Developer's New Role Lets Him Add To His Work For Equal Rights

By Bob Torbett
Northern Virginia Daily - Friday, January 31, 1992

It might seem odd to some that a white man who has made his living as a real estate lawyer and developer was recently appointed by Gov. L. Douglas Wilder to the Executive Board of the State Council on Human rights. But a closer look at the life of D. Douglas Adams of Boyce reveals a person strongly committed to equal rights.

Adams opposed massive resistance to racial integration in the late 1950s and early 1960s when localities in Virginia chose to close down their public schools rather than follow the federal government's orders to end segregation.

"I've always felt very strongly about the constitutional right to equality," said Adams, who practiced law in Northern Virginia for 38 years before moving to the Shenandoah Valley four years ago to head up a development company in the Airport Business Center in Frederick County.

"I recognized that some people were treated unequally under the law and socially and culturally. And I just felt from a very early age that there was a need to treat all people equally," he said.
The Council on Human Rights investigates possible violations of state anti-discrimination laws in cases involving public accommodations such as educational institutions, real estate transactions and employment.

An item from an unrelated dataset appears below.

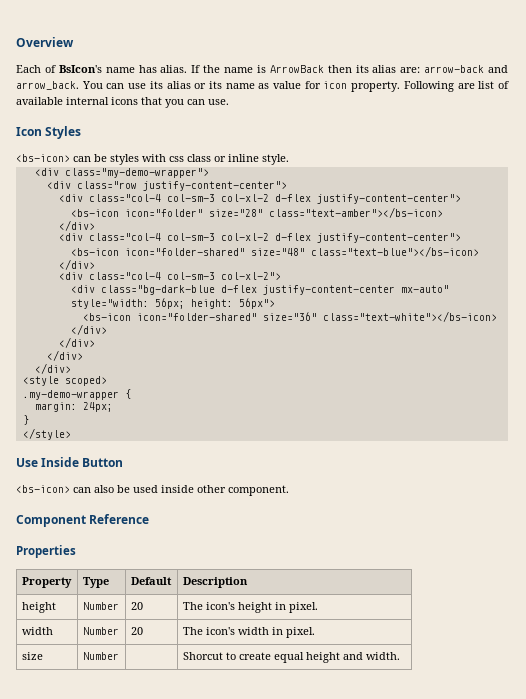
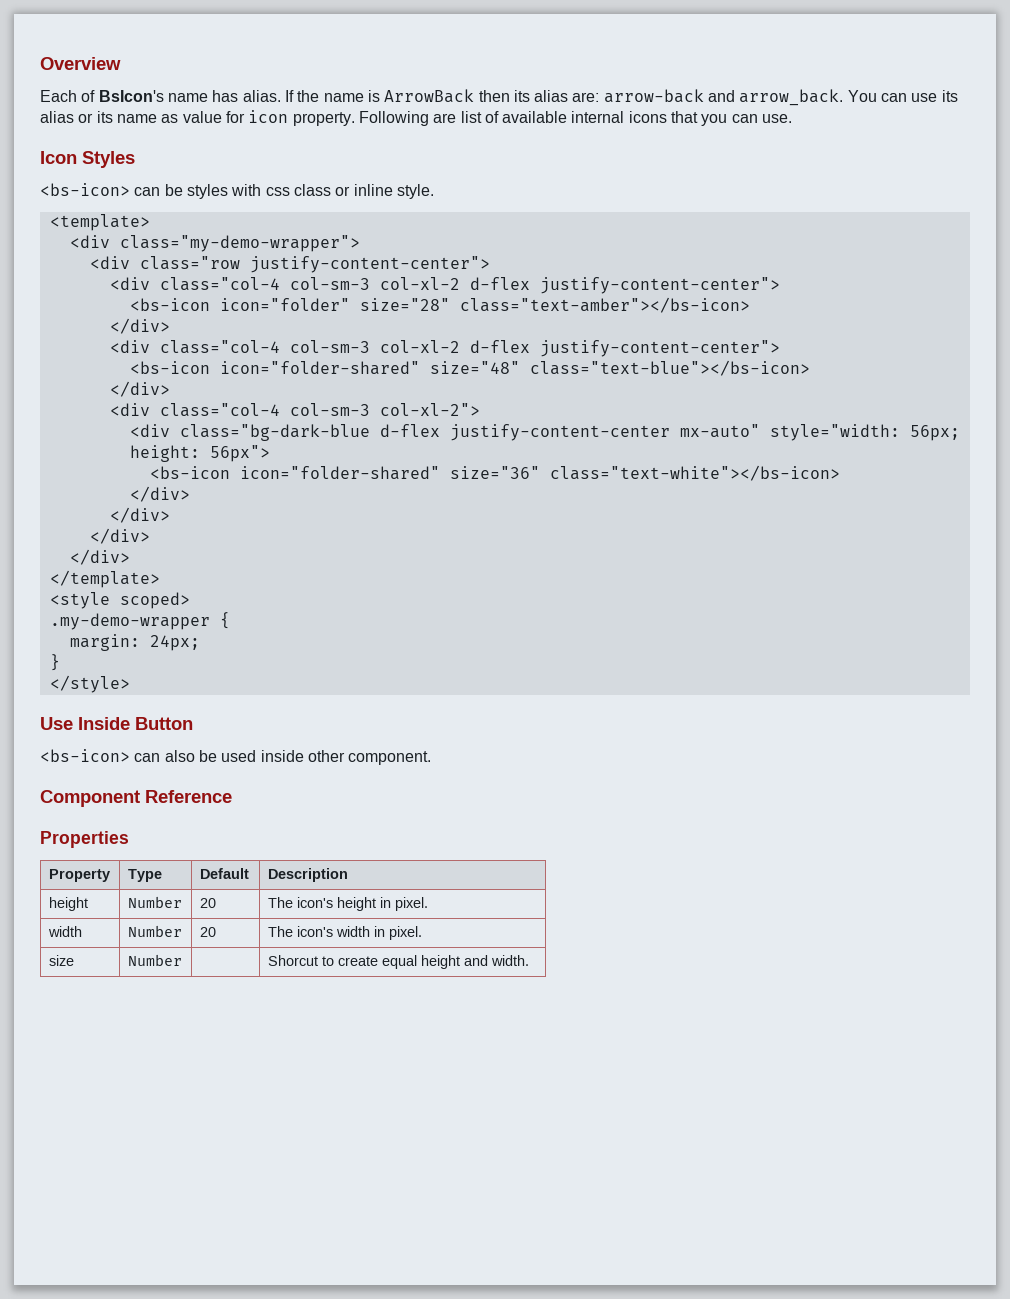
+ <template>
+ </template>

Members of the executive board serve in an advisory capacity. When Adams graduated from the University of Virginia's Law School in 1949 and moved to Northern Virginia, he found a region that was still decidedly part of the South in its attitudes toward race.

Blacks and whites in Northern Virginia during that era went to separate schools and blacks were forbidden to enter other types of public facilities used by whites, such as restaurants and bathrooms, Adams said. "Then it was (described as) 'separate and equal,' but 'separate and unequal' is what it was," he said.

Things began to change when the U.S. Supreme Court, in 1954, outlawed segregation in its landmark decision, Brown vs. Topeka, Kan., Board of Education, and the federal government began its push toward integration, Adams said.

He said he joined an organization in Fairfax County, Save Our Schools (SOS) that lobbied localities in the state to integrate.

In the late 1950s, he said, he helped form the Virginia Council on Human Relations, in which blacks and whites from across the state discussed ways to enable the races to get along better.
Adams said he feels the council's work was instrumental in bringing improved conditions for minorities in the state.

He said he also helped form a group that bought land in Fairfax County to provide low-income people with affordable housing.

Adams' views on race occasionally put him at odds with his fellow lawyers. When 25 lawyers in the Fairfax County Bar Association voted to pass a resolution calling for the impeachment of Earl Warren, Chief Justice of the United States at the time of the Brown Decision, Adams said he was one of three attorneys who opposed the measure.

But, he said, "I always liked working with people so I was not one who stood out and made enemies over all this. I tried to do it on a basis that people could appreciate and understand what I was trying to do. I personally prefer the quiet mediation approach to the solution rather than the flag-waving, screaming-and-hollering approach."

Adams also pushed for greater educational opportunity for minorities during his tenure on the Board of Governors of George Mason University from 1983 to 1991. He said he promoted increased hiring of minority faculty at the university and programs to encourage minority enrollment.

Adams also served as Chairman of the Executive Board of George Mason's Institute of Conflict Analysis and Resolution.

He said the institute's work ranges from trying bring peace to troubled areas of the world, including Northern Ireland, South Africa and the Middle East, to local concerns such as working with troubled families in Northern Virginia.

Adams said the mediation skills he picked up working with the institute should serve him well on the Council on Human Rights. Adams said he objects to the stereotype some people have of developers being unconcerned about others.

"You can be a developer and still be sensitive to other people's needs," he said. "I don't think businessmen and those who are sensitive to human problems have to be two different people.